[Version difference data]

==*==

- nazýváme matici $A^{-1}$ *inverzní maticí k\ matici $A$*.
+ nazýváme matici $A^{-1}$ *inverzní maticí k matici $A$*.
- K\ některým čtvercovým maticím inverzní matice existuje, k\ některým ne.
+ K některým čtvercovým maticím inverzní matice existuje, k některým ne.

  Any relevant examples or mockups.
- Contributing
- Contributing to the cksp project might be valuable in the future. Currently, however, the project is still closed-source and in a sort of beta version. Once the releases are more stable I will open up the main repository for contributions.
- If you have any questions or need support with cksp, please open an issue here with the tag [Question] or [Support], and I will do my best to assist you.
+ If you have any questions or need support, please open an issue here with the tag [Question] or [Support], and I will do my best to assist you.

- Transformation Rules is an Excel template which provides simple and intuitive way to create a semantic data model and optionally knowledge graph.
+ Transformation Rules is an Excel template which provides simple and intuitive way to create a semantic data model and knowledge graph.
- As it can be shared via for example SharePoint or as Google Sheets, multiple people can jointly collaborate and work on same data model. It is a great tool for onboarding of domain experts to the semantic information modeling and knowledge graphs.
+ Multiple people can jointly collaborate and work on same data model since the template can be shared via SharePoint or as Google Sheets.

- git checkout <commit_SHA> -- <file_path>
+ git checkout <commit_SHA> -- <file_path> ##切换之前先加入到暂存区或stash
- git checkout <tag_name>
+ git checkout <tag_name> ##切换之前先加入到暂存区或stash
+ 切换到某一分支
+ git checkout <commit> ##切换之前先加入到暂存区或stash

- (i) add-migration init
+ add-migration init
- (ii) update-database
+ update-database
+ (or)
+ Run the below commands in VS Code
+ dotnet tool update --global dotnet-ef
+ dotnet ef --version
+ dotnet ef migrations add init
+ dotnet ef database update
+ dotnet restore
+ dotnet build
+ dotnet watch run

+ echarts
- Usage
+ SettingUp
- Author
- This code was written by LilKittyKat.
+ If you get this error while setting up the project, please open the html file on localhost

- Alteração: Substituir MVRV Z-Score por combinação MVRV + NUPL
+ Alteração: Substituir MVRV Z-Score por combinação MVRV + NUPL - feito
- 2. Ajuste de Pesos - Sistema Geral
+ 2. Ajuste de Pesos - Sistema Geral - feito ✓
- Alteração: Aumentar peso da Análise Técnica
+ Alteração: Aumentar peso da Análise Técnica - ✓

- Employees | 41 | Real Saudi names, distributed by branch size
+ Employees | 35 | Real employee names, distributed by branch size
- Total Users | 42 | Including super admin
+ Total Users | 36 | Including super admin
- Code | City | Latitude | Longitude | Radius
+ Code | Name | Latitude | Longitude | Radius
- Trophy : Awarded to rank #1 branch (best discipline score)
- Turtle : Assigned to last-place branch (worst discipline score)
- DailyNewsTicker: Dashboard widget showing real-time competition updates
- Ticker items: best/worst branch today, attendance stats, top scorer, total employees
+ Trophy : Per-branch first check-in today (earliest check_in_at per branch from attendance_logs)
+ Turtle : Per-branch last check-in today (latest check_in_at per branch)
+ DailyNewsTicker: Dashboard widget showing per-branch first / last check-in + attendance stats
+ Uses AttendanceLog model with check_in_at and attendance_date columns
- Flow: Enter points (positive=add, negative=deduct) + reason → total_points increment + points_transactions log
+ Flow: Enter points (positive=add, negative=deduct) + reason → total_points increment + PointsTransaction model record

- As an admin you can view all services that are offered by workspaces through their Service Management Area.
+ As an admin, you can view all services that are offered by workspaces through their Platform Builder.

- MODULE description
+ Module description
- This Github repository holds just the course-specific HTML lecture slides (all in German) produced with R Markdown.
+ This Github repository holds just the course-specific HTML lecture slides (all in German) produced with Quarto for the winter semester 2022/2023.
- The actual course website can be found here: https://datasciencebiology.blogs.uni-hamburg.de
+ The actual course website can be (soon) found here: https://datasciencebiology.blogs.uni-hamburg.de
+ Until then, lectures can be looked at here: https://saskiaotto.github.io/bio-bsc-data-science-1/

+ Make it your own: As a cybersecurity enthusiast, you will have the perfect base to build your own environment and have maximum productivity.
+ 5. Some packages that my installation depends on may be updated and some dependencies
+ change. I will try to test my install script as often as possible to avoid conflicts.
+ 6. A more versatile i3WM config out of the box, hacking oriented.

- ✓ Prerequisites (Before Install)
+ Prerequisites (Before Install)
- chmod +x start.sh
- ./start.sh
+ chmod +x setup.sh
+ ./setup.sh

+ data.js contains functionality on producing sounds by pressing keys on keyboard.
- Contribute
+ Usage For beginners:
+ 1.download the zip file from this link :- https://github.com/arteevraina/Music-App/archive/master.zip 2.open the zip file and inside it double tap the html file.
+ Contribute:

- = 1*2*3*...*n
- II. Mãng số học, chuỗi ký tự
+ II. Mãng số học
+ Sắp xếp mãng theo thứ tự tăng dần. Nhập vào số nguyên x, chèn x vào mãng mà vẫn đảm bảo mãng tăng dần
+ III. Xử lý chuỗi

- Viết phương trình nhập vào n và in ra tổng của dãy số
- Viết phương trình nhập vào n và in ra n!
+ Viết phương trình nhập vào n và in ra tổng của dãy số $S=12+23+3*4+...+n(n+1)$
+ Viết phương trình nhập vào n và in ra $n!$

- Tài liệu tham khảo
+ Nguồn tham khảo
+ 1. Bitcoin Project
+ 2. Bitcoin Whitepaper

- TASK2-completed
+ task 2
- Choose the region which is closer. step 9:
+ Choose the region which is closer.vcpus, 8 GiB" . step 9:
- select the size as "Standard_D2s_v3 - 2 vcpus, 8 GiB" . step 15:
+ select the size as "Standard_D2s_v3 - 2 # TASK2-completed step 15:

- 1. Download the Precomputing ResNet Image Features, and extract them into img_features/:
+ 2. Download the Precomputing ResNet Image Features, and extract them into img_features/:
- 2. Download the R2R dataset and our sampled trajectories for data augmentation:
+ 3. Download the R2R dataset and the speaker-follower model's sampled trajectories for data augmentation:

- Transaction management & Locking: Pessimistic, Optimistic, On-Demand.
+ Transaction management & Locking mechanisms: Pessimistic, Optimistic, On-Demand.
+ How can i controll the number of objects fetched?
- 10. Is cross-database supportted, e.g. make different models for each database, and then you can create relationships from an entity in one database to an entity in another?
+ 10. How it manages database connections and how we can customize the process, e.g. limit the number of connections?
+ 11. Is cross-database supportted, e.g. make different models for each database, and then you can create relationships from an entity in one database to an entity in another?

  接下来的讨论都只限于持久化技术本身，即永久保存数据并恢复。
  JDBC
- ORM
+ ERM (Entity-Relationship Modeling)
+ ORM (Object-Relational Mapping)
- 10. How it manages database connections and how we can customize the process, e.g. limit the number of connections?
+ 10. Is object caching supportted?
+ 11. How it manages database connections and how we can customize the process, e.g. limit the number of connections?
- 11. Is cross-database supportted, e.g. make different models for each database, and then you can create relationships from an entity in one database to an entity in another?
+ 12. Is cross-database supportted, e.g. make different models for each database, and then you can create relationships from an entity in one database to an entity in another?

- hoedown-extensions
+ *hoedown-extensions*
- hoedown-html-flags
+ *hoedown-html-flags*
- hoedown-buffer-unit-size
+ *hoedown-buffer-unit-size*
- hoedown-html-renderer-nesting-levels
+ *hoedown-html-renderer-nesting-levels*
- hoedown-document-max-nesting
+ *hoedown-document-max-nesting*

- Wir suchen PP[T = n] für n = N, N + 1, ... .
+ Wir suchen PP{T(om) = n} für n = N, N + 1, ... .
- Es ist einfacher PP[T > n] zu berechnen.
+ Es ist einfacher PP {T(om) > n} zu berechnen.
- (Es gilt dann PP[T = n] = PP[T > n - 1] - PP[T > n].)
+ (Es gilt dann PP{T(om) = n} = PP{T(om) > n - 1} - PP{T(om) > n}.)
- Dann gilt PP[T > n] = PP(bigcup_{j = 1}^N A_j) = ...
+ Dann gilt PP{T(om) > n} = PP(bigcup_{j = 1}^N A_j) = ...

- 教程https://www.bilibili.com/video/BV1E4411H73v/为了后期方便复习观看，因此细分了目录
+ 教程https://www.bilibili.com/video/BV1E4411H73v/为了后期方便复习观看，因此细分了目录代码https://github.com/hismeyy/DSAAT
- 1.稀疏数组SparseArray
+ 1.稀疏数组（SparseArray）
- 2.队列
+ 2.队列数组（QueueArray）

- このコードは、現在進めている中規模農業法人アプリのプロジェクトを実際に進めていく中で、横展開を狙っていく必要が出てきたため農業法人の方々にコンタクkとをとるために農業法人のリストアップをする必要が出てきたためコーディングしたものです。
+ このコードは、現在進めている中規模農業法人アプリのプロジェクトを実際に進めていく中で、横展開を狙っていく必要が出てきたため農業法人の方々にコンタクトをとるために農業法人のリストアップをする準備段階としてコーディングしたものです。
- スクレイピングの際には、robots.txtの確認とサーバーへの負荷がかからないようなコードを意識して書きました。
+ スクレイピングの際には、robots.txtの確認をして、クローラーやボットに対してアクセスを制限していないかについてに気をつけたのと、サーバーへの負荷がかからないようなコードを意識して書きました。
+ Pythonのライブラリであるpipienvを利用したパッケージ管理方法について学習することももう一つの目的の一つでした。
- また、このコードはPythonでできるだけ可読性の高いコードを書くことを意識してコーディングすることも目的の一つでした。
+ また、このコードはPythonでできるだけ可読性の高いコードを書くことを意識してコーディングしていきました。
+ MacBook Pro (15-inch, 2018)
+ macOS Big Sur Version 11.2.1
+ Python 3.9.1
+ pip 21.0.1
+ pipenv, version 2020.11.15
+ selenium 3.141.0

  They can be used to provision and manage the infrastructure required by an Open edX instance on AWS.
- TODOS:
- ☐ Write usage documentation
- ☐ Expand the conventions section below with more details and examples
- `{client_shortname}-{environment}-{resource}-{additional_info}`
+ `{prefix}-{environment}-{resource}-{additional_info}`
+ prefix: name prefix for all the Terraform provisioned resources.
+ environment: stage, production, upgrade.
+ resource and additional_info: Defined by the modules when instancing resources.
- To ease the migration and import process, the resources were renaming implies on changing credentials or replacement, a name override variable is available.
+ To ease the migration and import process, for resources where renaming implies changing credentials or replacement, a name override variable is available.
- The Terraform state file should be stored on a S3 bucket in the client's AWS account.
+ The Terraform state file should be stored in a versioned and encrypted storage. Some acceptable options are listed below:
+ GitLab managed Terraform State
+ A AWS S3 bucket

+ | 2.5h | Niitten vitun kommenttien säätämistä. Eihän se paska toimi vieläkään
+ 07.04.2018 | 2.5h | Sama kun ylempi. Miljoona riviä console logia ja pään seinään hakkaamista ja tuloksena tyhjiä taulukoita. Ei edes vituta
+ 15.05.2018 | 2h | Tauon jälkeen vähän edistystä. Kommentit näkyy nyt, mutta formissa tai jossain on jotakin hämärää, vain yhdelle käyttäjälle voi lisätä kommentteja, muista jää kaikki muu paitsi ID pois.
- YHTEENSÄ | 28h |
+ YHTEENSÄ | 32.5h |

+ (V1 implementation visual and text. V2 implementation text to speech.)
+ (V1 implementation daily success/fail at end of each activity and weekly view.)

==*==

WORK TASK -> Write down how many lines of the data above carry the word "first". Nothing else belongs in the answer.

RESPONSE TO THE TASK -> 2